Em comunicado, a delegação de Faro daquele sindicato refere que os serviços do pessoal auxiliar e administrativo dos SUB, instalados nos centros de saúde, são garantidos com recurso a trabalho extraordinário de trabalhadores do Centro Hospitalar do Algarve, o que coloca em risco o funcionamento, já que são “centenas de horas que não são cobertas pela escala”.

“Não tendo pessoal para completar ou até fazer a escala de serviço, o SUB de Albufeira já ficou com vários turnos sem auxiliar, o que coloca em causa a garantia da prestação de serviços de qualidade ao utente, uma vez que a desinfeção do serviço, o acompanhamento dos utentes e a prestação de cuidados em que é necessário o auxiliar não são garantidos”, sublinham.

Aquele refere ainda que sempre questionou a localização dos quatro SUB da região nos centros de saúde, ocupando os espaços dos antigos Serviços de Atendimento Permanente (SAP), tendo alertado a Administração Regional de Saúde (ARS) do Algarve para “a situação de rotura que estava eminente nestes serviços”.

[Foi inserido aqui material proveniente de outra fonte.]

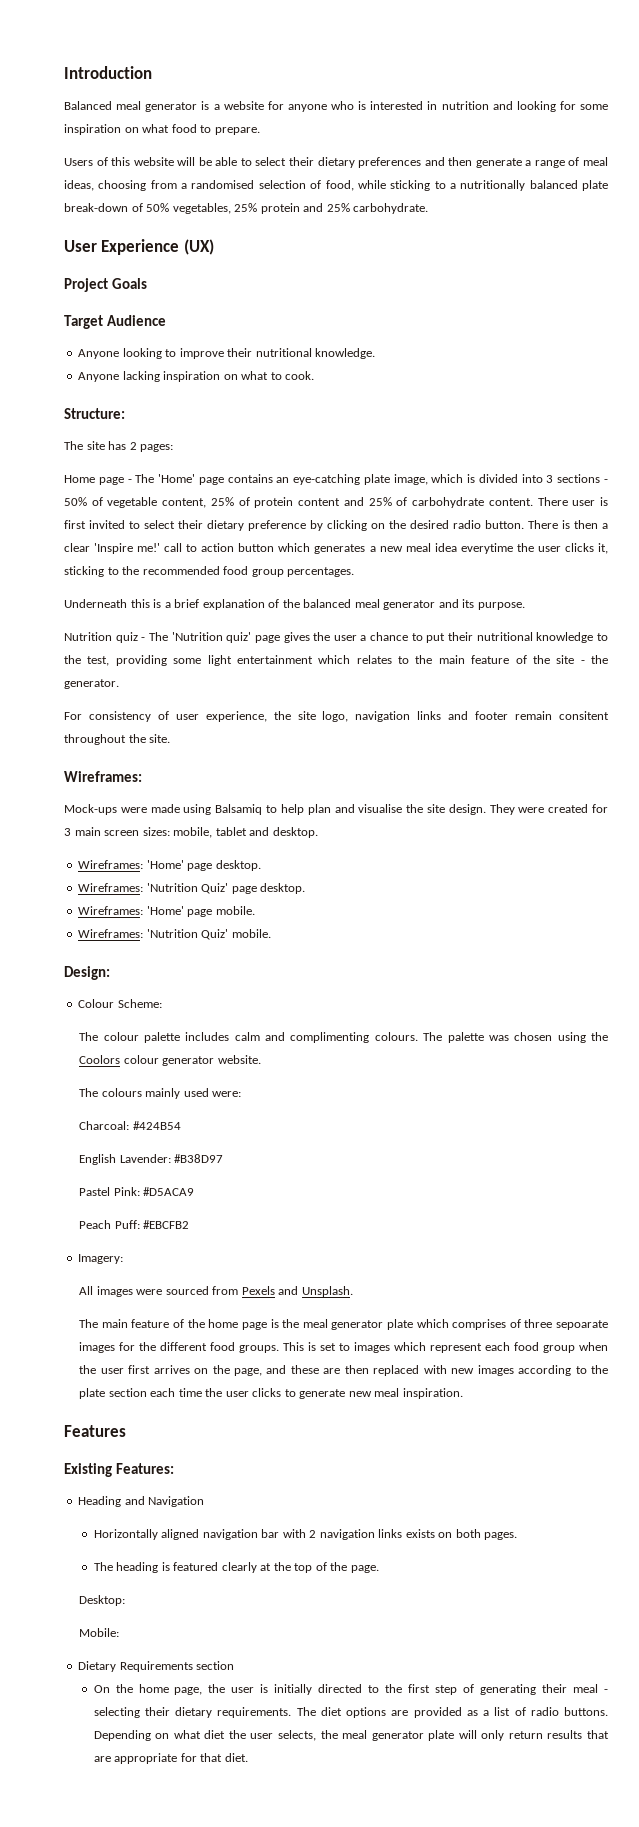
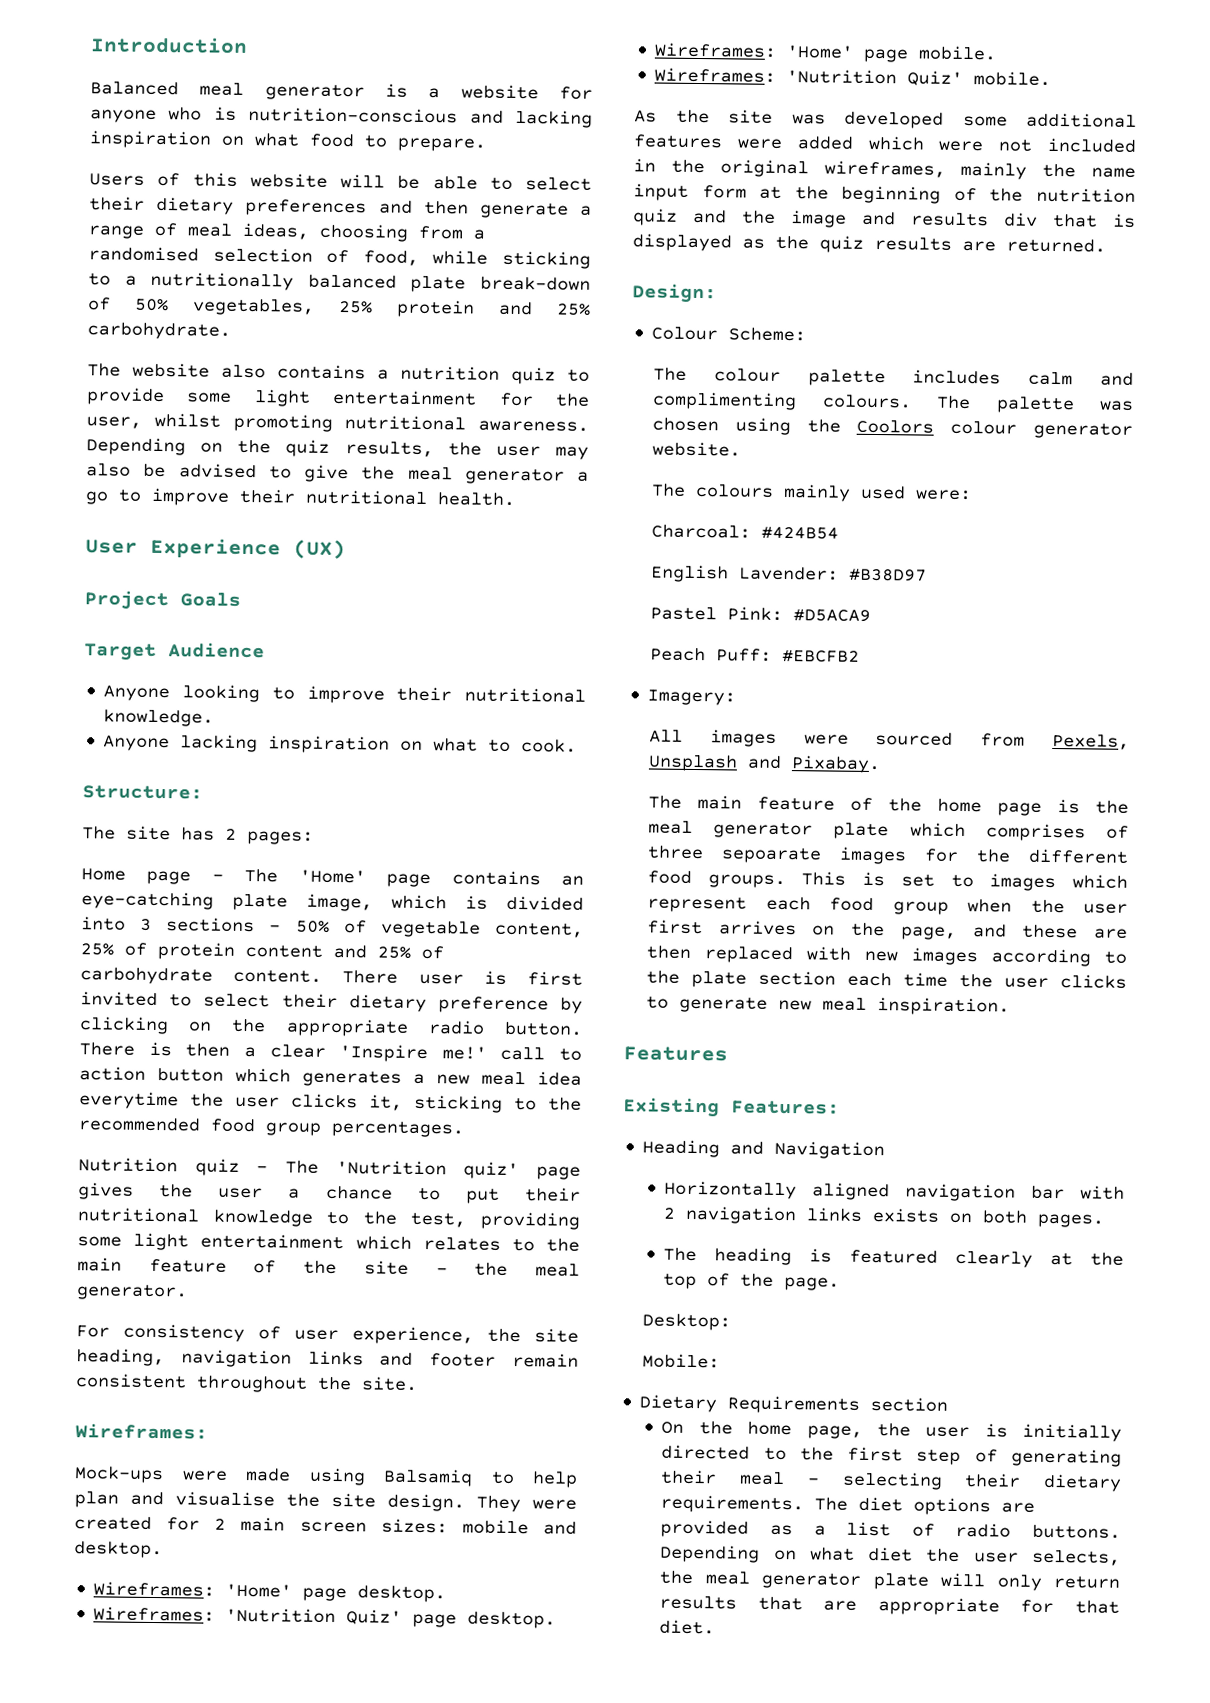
[370,101,608,112] interested in nutrition and looking for some -> [248,106,593,128] nutrition-conscious and lacking
(429, 208) none -> [87,362,590,385] [86,387,590,407] [86,412,589,432] [86,437,589,460] [86,463,589,485] [85,487,515,506] // The website also contains a nutrition quiz to provide some light entertainment for the user, whilst promoting nutritional awareness. Depending on the quiz results, the user may also be advised to give the meal generator a go to improve their nutritional health.
[410,520,449,529] desired -> [285,1018,409,1037] appropriate
[64,599,525,610] // Underneath this is a brief explanation of the balanced meal generator and its purpose. -> (464, 1129) none
(608, 659) none -> [535,1263,580,1277] meal
[322,711,349,722] logo, -> [76,1348,165,1367] heading,
[559,711,609,720] consitent -> [75,1373,187,1389] consistent
[64,828,71,836] 3 -> [214,1518,227,1530] 2
[173,827,247,838] mobile, tablet -> [461,1519,529,1535] mobile
(271, 933) none -> [634,109,1137,129] [633,134,1136,153] [633,158,1136,180] [633,183,1136,204] [632,208,1136,228] [632,233,1106,253] // As the site was developed some additional features were added which were not included in the original wireframes, mainly the name input form at the beginning of the nutrition quiz and the image and results div that is displayed as the quiz results are returned.
[241,1286,353,1297] Pexels and Unsplash. -> [1052,733,1130,750] [648,754,882,774] Pexels, Unsplash and Pixabay.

Segundo o sindicato, a ARS/Algarve e o Centro Hospitalar do Algarve (CHA) terão argumentado que este seria um processo transitório, mas apesar de em abril do ano passado a ARS ter celebrado um protocolo com o hospital, “a efetivação da passagem das responsabilidades para o hospital o que ainda não aconteceu”.

Esta semana, a ARS/Algarve disse já ter tomado as diligências necessárias para colmatar a falta de enfermeiros em Serviços de Urgência Básica e que vai iniciar o mais brevemente possível o recrutamento de 45 profissionais.

Segundo a ARS, o CHA tem a responsabilidade de assegurar os profissionais para garantir o funcionamento dos SUB de Vila Real de Santo António, Loulé e Albufeira, à semelhança do que acontece no SUB de Lagos.

A administração do Centro Hospitalar diz não ter ainda essa competência, porque não foi concretizada formalmente e não foram transferidas as verbas necessárias.